Pero el viento ahogó el sonido de mi voz. Introduje la mano derecha en la chaqueta para asegurarme de que no había perdido el velo y luego me agarré a la roca. Su áspera superficie presentaba unas hendiduras y grietas que parecían producidas por centenares de millares de manos que hubieran tratado de trepar por ella. Los gritos y gemidos me nublaron la razón. Al fin llegamos a un valle.

¿O era acaso un mundo tan vasto y complejo como el cielo? Al igual que en éste, había multitud de palacios, torres y arcos de un sombrío color pardo, teja y ocre, y oro viejo o ennegrecido, así como estancias llenas de espíritus de todas las edades y naciones que conversaban, discutían y cantaban. Algunos se abrazaban para consolarse mutuamente. Vi soldados de uniforme que habían participado en guerras antiguas y modernas, mujeres vestidas con los típicos ropajes negros y holgados de Tierra Santa, gentes del mundo moderno que llevaban trajes comprados en los grandes almacenes. Todos estaban cubiertos de polvo y hollín, lo cual impedía que los colores brillaran en todo su esplendor. Algunas almas lloraban y se acariciaban mutuamente para consolarse, otras asentían, gritaban o blandían furiosas el puño.
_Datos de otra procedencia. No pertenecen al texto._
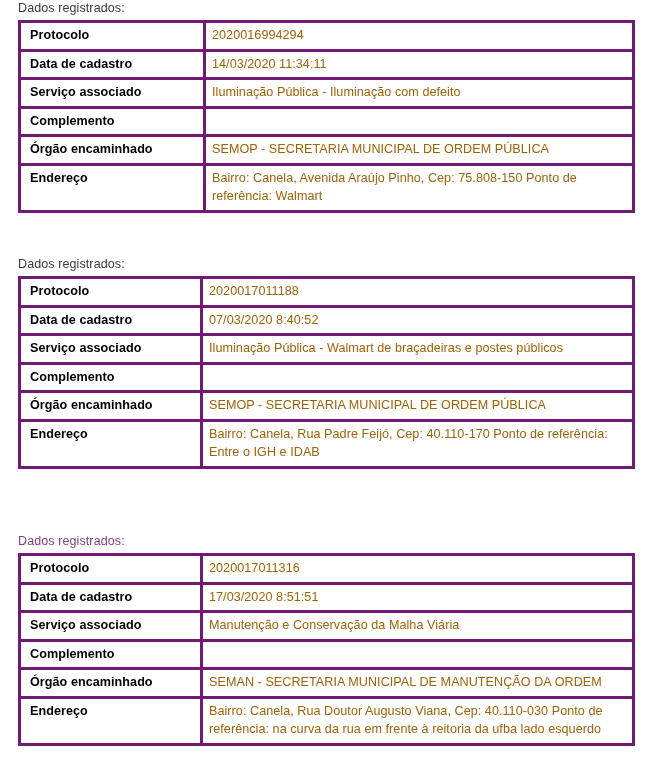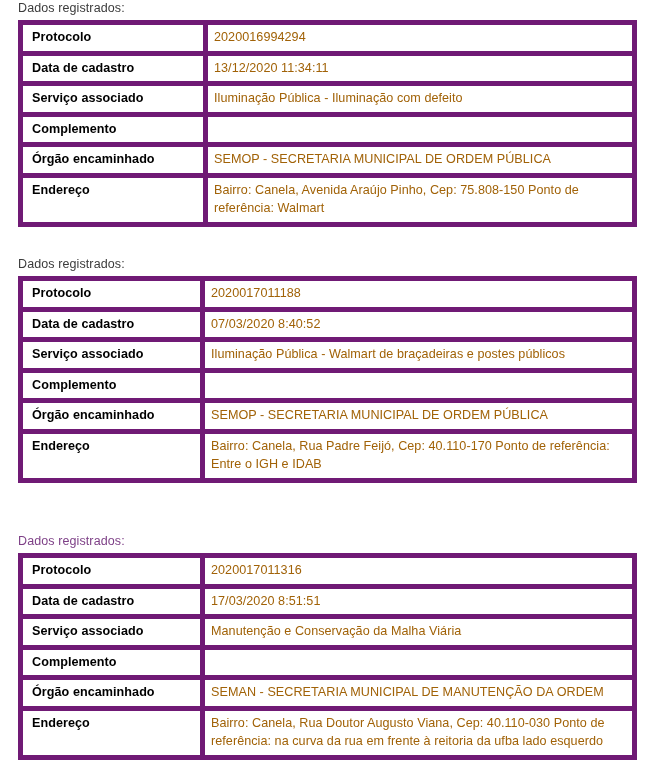"Protocolo" table.record-table td { border: 5px solid #701a75 -> 3px solid #701a75 }
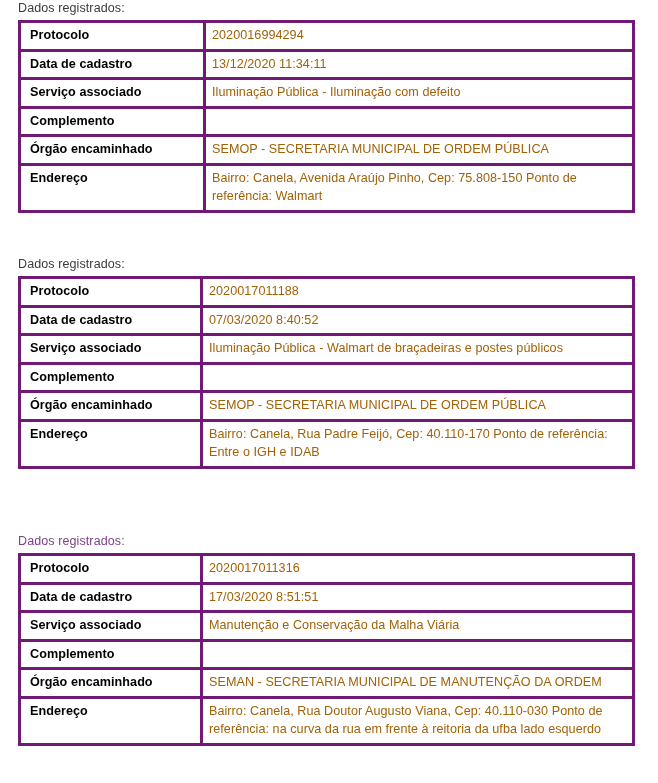"13/12/2020 11:34:11" td.field-value { text: 13/12/2020 -> 14/03/2020 }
Vi también unas almas vestidas con toscos y raídos hábitos sacerdotales, monjas con unas tocas blancas e impecables, princesas con mangas abullonadas de terciopelo, hombres desnudos que se paseaban entre la multitud como si jamás hubieran vestido una prenda, sencillos trajes de algodón y otros de encaje antiguo, brillantes sedas y tejidos sintéticos, finos y gruesos, guerreras de color caqui, relucientes armaduras de bronce, túnicas campesinas, elegantes y modernos trajes de lana, vestidos plateados; cabellos de todos los colores, alborotados por el viento; rostros de todos los colores; ancianos que descansaban con las manos apoyadas en las rodillas, mostrando sus calvas sonrosadas y sus arrugados cogotes, y las depauperadas formas de gentes que habían muerto de hambre, y bebían de los arroyos como los perros, mientras otras permanecían sentadas con la espalda apoyada en una roca o el tronco de un árbol con los ojos semicerrados, cantando, soñando, rezando.